▶ Excerpted records:
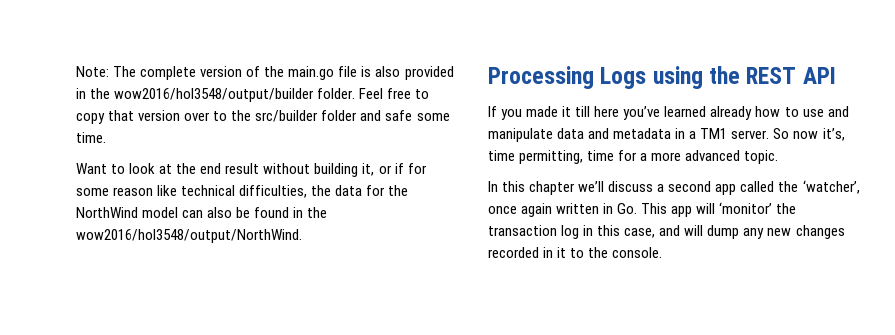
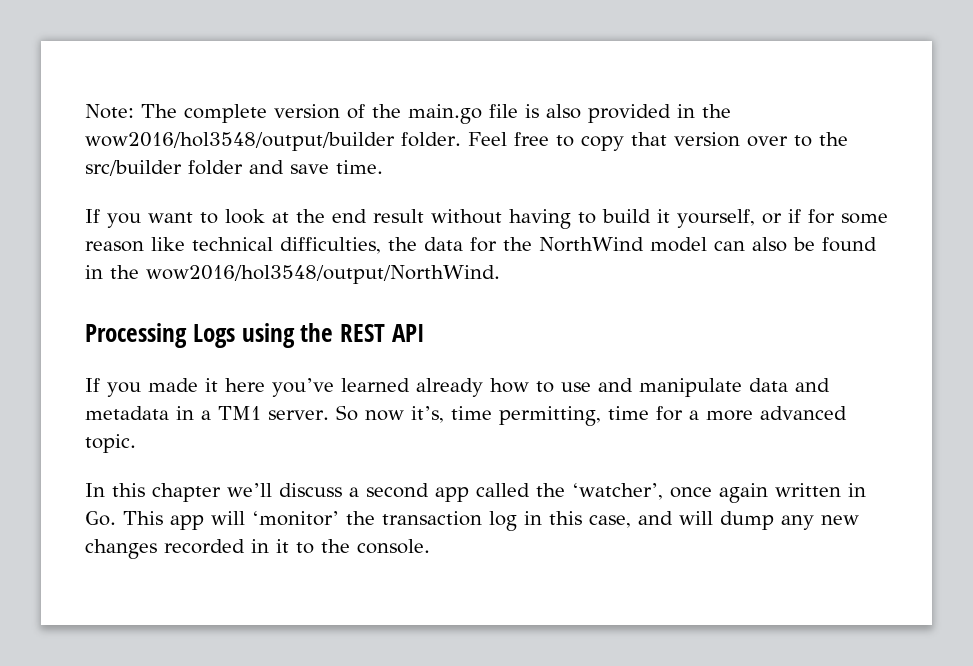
- Feel free to copy that version over to the src/builder folder and safe some time.
+ Feel free to copy that version over to the src/builder folder and save time.
- Want to look at the end result without building it, or if for some reason like technical difficulties, the data for the NorthWind model can also be found in the wow2016/hol3548/output/NorthWind.
+ If you want to look at the end result without having to build it yourself, or if for some reason like technical difficulties, the data for the NorthWind model can also be found in the wow2016/hol3548/output/NorthWind.
- If you made it till here you’ve learned already how to use and manipulate data and metadata in a TM1 server.
+ If you made it here you’ve learned already how to use and manipulate data and metadata in a TM1 server.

▶ Work instructions: With the pictures omitted, reproduce the data above exactly.

▶ Answer:
- Feel free to copy that version over to the src/builder folder and safe some time.
+ Feel free to copy that version over to the src/builder folder and save time.
- Want to look at the end result without building it, or if for some reason like technical difficulties, the data for the NorthWind model can also be found in the wow2016/hol3548/output/NorthWind.
+ If you want to look at the end result without having to build it yourself, or if for some reason like technical difficulties, the data for the NorthWind model can also be found in the wow2016/hol3548/output/NorthWind.
- If you made it till here you’ve learned already how to use and manipulate data and metadata in a TM1 server.
+ If you made it here you’ve learned already how to use and manipulate data and metadata in a TM1 server.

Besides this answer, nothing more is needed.